A new family has moved into town. They're the embodiment of the American dream: handsome, charming Steve Jones (David Duchovny); his beautiful, fit, friendly wife Kate (Demi Moore); and their two attractive, popular teenagers, Jenn (Amber Heard) and Mick (Ben Hollingsworth). They've taken up residence in an enormous house equipped with the latest amenities, with a couple of nice cars in the driveway. They throw the best parties, serve the best food, play the best golf, and have the most fun.
And naturally, everyone in town wants to, well, keep up with the Joneses.
But the town doesn't realize that they're doing precisely what they're supposed to do. The Joneses aren't who they appear to be. In fact, they're not even related to one another. They're a group of salespeople hired by a company to advertise their clients' high-end products—to make the people around them want what they have. They're selling a lifestyle, not a product. And the town is falling for it.
Is it a deceptive life? It's hard to tell. After all, they are actually living this life—playing the golf, driving the cars, throwing the parties. The "family" life inside the house doesn't quite match the outside appearance, but on the other hand, whose does? However, not everyone takes to this type of double life very well, and that mental toll threatens to take down the "family" entirely.
It's a fantastically inventive plot concept, but one that could have easily gone gimmicky, played solely for laughs and groans. Thankfully, in the hands of first-time writer/director Derrick Borte, the story is subtle, believable, even disturbing. What's most alarming is its familiarity—the unbridled but genteel materialism, the fragmented and alienated relationships, the very fine line of difference between this fake family and the real ones in the houses next door.
After the film, I overheard one critic describe it as "near-future" to a friend. But then he corrected himself. "Well, who knows," he said. "This kind of thing could be going on right now." Indeed. But it's even more disturbing how many of us willingly turn ourselves into not paid, but voluntary—no, paying—advertisers of products. Consider the designer logos plastered onto everything from $20 American Eagle T-shirts for pre-teens to $800 Chanel handbags for grown women.
And the point was duly proven; I found myself pitying the on-screen schmucks spending themselves into oblivion, but then caught myself feeling a little envious. (Consider that the products in the films had to be placed and paid for by their manufacturers, and it's another layer of hopefully-intentional irony.) I too would love to have an airy living room or a killer Yves Saint Laurent cocktail dress, though I live in a tiny studio apartment and shop off the sales rack. The materialism The Joneses skewers is not just a desire for stuff—it's the belief that stuff can, in fact, produce the good life.

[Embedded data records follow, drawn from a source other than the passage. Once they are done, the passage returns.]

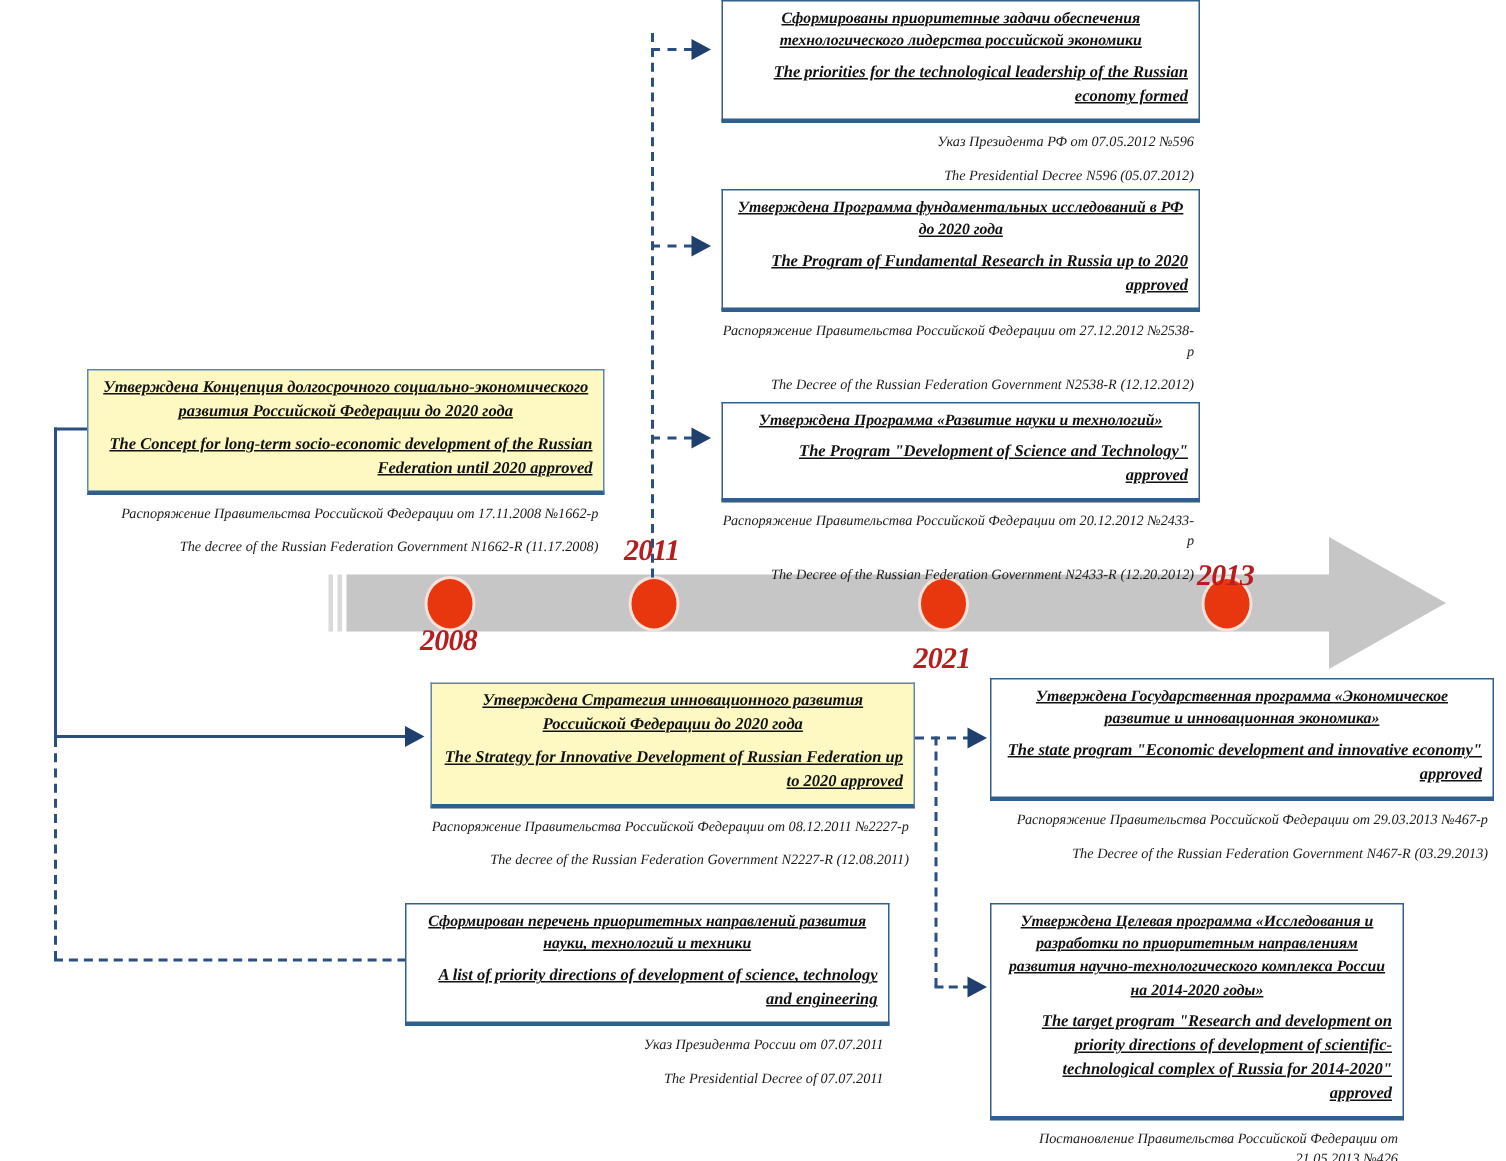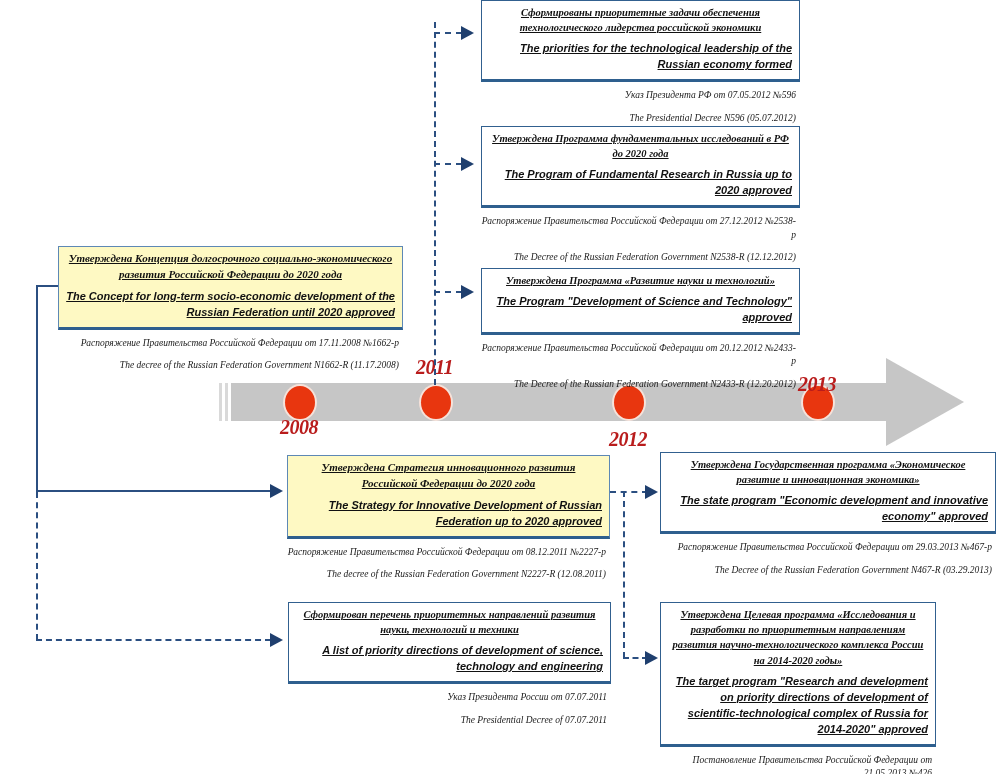--- a/index.html
+++ b/index.html
@@ -59,21 +59,21 @@
     font-style:italic;
     font-weight:bold;
     font-size:10.5px;
     line-height:1.45;
     color:#111;
     text-align:center;
     text-decoration:underline;
     margin:0 0 6px 0;
   }
   .en{
-    font-family:Liberation Sans, sans-serif;
+    font-family:Liberation Serif, serif;
     font-style:italic;
     font-weight:bold;
     font-size:11px;
     line-height:1.45;
     color:#111;
     text-align:right;
     text-decoration:underline;
     margin:0;
   }
   .evt-box.fill .ru,.evt-box.fill .en{font-size:11px;}
@@ -119,21 +119,21 @@
   <div class="tl-bar" style="left:231px;top:383px;width:655px;height:38px;"></div>
   <div class="tl-head" style="left:886px;top:358px;"></div>
 
   <div class="tl-dot" style="left:285px;top:386px;"></div>
   <div class="tl-dot" style="left:421px;top:386px;"></div>
   <div class="tl-dot" style="left:614px;top:386px;"></div>
   <div class="tl-dot" style="left:803px;top:386px;"></div>
 
   <div class="tl-year" style="left:280px;top:416px;text-align:right;">2008</div>
   <div class="tl-year" style="left:416px;top:356px;">2011</div>
-  <div class="tl-year" style="left:609px;top:428px;">2012</div>
+  <div class="tl-year" style="left:609px;top:428px;">2021</div>
   <div class="tl-year" style="left:798px;top:373px;">2013</div>
 
   <div class="ln-v-dash" style="left:434px;top:22px;height:363px;"></div>
   <div class="ln-h-dash" style="left:434px;top:32px;width:28px;"></div>
   <div class="arw" style="left:461px;top:26px;"></div>
   <div class="ln-h-dash" style="left:434px;top:163px;width:28px;"></div>
   <div class="arw" style="left:461px;top:157px;"></div>
   <div class="ln-h-dash" style="left:434px;top:291px;width:28px;"></div>
   <div class="arw" style="left:461px;top:285px;"></div>
 
@@ -190,21 +190,21 @@
 
   <div class="evt" style="left:287px;top:455px;width:323px;">
     <div class="evt-box fill">
       <p class="ru">Утверждена Стратегия инновационного развития Российской Федерации до 2020 года</p>
       <p class="en">The Strategy for Innovative Development of Russian Federation up to 2020 approved</p>
     </div>
     <p class="cap">Распоряжение Правительства Российской Федерации от 08.12.2011 №2227-р</p>
     <p class="cap second">The decree of the Russian Federation Government N2227-R (12.08.2011)</p>
   </div>
 
-  <div class="evt" style="left:288px;top:602px;width:323px;">
+  <div class="evt" style="left:270px;top:602px;width:323px;">
     <div class="evt-box plain">
       <p class="ru">Сформирован перечень приоритетных направлений развития науки, технологий и техники</p>
       <p class="en">A list of priority directions of development of science, technology and engineering</p>
     </div>
     <p class="cap">Указ Президента России от 07.07.2011</p>
     <p class="cap second">The Presidential Decree of 07.07.2011</p>
   </div>
 
   <div class="evt" style="left:660px;top:452px;width:336px;">
     <div class="evt-box plain">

The tale unfolds carefully and intelligently, placing its breadcrumbs carefully, but still surprising us halfway through. Duchovny and Moore, both of whom have had some difficulty at the box office in the recent past, turn in nuanced performances. They seem at home with their characters and their chemistry. When the film falters, it's because it sometimes pokes too much easy fun at the Joneses' fawning neighbors. But everyone turns out to be human in the end (except, perhaps, the boss, played by the venerable model/actress Lauren Hutton).